Source data
>>>>>
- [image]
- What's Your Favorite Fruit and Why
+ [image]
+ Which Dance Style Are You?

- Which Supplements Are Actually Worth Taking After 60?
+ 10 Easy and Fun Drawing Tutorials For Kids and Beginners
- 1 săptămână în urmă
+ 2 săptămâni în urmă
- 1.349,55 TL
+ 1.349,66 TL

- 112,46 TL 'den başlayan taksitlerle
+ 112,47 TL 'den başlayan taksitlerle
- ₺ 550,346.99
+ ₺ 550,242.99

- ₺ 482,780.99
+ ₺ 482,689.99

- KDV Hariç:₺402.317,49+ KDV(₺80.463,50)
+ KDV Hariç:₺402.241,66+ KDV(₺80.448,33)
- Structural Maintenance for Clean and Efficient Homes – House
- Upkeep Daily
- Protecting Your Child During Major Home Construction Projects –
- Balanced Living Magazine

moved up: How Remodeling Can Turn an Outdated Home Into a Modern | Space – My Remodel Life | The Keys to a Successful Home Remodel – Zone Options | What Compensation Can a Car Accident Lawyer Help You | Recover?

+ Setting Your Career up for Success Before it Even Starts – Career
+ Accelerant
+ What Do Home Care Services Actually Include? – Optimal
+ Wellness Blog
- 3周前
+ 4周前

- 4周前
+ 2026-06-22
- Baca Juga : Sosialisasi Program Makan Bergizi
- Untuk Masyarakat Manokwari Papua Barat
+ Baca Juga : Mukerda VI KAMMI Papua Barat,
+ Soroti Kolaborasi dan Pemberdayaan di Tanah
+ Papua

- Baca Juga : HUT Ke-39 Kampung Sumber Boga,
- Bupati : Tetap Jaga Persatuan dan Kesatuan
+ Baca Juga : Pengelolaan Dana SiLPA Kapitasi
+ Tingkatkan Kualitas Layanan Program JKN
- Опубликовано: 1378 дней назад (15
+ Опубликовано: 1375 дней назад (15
<<<<<
= Work task =
Every line that holds the word "What" should be copied from the records.

= Response box =
- What's Your Favorite Fruit and Why
moved up: How Remodeling Can Turn an Outdated Home Into a Modern | Space – My Remodel Life | The Keys to a Successful Home Remodel – Zone Options | What Compensation Can a Car Accident Lawyer Help You | Recover?
+ What Do Home Care Services Actually Include? – Optimal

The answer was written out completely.